ECHO 2 2010-10-09 18:54:16 2010-10-09 20:19:13 CN90VA > QF56KN 7596.3 miles 243? 2010-10-09 20:19:13

Note the range is almost 7600 miles! How cool is that! I guess that j-pole in the wingtip works pretty well - thanks Pete!

cheers,
greg
 
Greg,
You hold the distance record but the highest altitude is mine :D 185K+. Cool thing is this APRS tracker,isn't it?
 
Hmmm

Hey Greg,

I didn't realize we sold you the Turbo J-pole. That costs an extra hundo......

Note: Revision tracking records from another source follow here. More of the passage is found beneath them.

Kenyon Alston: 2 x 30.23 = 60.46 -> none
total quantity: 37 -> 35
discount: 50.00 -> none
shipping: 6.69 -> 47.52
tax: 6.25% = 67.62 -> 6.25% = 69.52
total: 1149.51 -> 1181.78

Shhh....... Don't tell Mills, he will want one, too!!!! :p
 
Maximum range?

One of my clients recently hit the International Space Station at a range in excess of 700 miles with an MT-AIO. No GPS Skulduggery involved! Glad to hear that Pete's antennas have 400 dB of gain though! Keep up the good work!

Allen
VHS
 
Hey Greg,

I didn't realize we sold you the Turbo J-pole. That costs an extra hundo......

Shhh....... Don't tell Mills, he will want one, too!!!! :p

OK, now I get it...the good stuff goes to the -9A guys...I see how it works! :p

On Greg's ping...is that for real, or an aprs.fi data glitch? I know Vlad's 185K is a data glitch, but Alan's friend's hit on the ISS is real (right?). Could an over 7K mile ping be real (skip, ducting, etc.)? Just wonderin'.

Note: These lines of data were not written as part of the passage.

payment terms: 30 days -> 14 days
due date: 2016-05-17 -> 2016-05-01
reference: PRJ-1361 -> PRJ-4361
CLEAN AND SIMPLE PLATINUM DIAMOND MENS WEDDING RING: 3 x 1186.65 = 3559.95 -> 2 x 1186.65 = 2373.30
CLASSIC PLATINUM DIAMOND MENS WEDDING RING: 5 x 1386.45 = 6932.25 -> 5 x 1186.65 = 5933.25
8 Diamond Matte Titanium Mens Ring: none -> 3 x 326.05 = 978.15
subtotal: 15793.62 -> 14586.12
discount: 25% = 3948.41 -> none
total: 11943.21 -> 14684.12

So Alan has the highest ping, Greg has the farthest ping, and Vlad has the highest altitude recorded...

...but perhaps I have the highest ping rate per minute and ping rate per mile with the following track, from a formation practice flight with 3 lead changes and a LOT of maneuvering:

aprs10910.jpg


Now that may not necessarily be a good thing, as upon landing I had a message from my wife that Alan had called and said I was pinging sites all over northern California nearly every 10 seconds (smart beaconing), and had some PO'd HAMs out there. I then realized I had my tracker in its secondary profile (for low altitude or sparse territory tracking, includes Wide 1-1 and Wide 2-1) rather than my primary profile (normal hi altitude X-C tracking, Wide 1-1 only). So I was spitting out red BB's during a lot of rendezvous turns and other maneuvering. As I mentioned in my VM Alan, my apologies...will keep it on PRI when doing form work!!

So its not a contest I'm trying to start, but just a sidenote to the thread...;)

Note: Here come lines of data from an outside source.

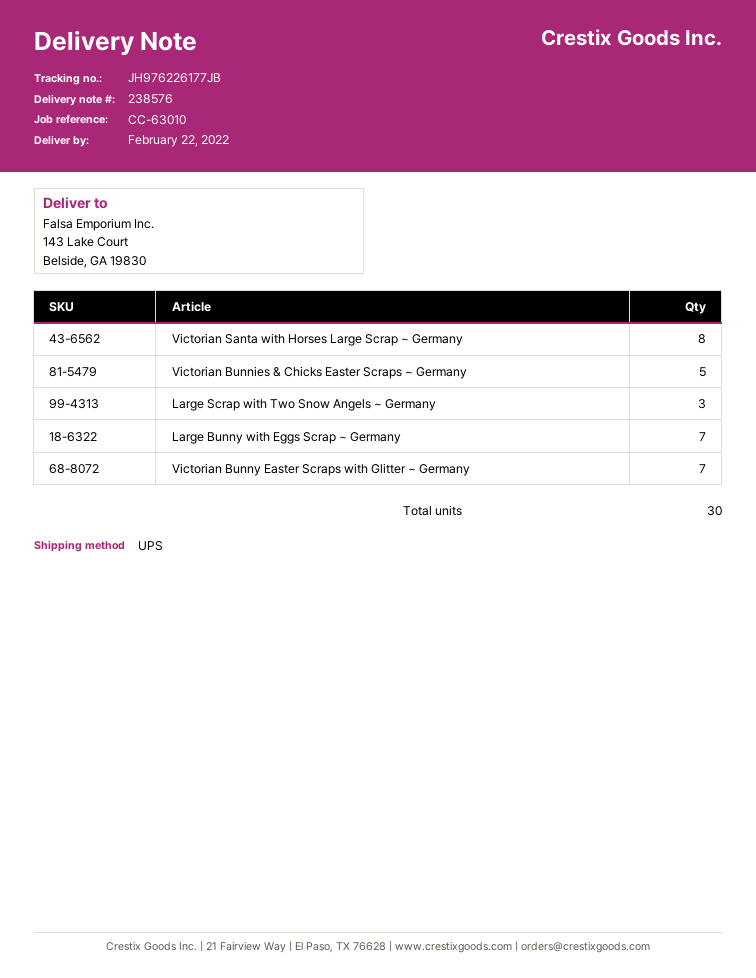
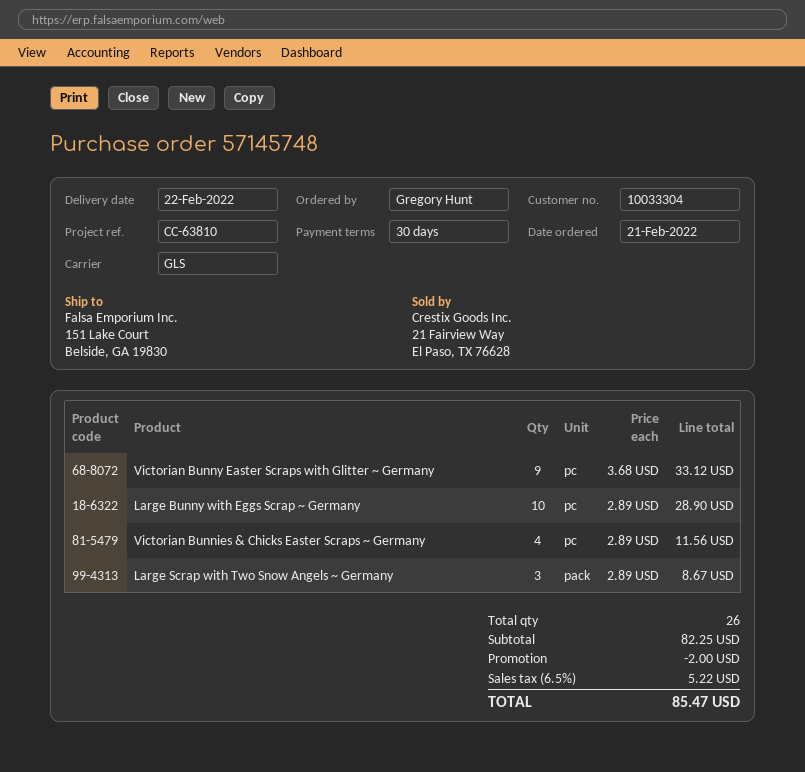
reference: CC-63010 -> CC-63810
shipping method: UPS -> GLS
ship to: 143 Lake Court, Belside, GA 19830 -> 151 Lake Court, Belside, GA 19830
Victorian Santa with Horses Large Scrap ~ Germany: 8 -> none
Victorian Bunnies & Chicks Easter Scraps ~ Germany: 5 -> 4
Large Bunny with Eggs Scrap ~ Germany: 7 -> 10
Victorian Bunny Easter Scraps with Glitter ~ Germany: 7 -> 9
total quantity: 30 -> 26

Now this track was with a Howell J-pole, this time in the wingtip, in a "Flying M" configuration:

tipjpole2.jpg


This configuration showed SWR sweet spots at 143 MHz (near 144.39) and at 152 MHz (near my SAR radio freq of 150.025), so its been working well, and is switchable between the Howell J-pole in my right gear leg. So far, so good, and I've removed one belly whip from my plane.

We're also working on testing J-poles, Bazookas (not bubble gum or weapons :p) and even chopped and channeled belly whips in my other wingtip...so far not with a ton of success...but that's a topic for another thread...

Cheers,
Bob
 
Flyin' M.......

I'm pretty sure the Flyin' M is the lowest drag, highest gain configuration we have seen for the J-Pole. It may be the basis for our new marketing campaign for the Holiday Season!! I also may declare it Eco-friendly to sell to the green crowd. I suppose the child labor aspects of production may limit the appeal for some, tho.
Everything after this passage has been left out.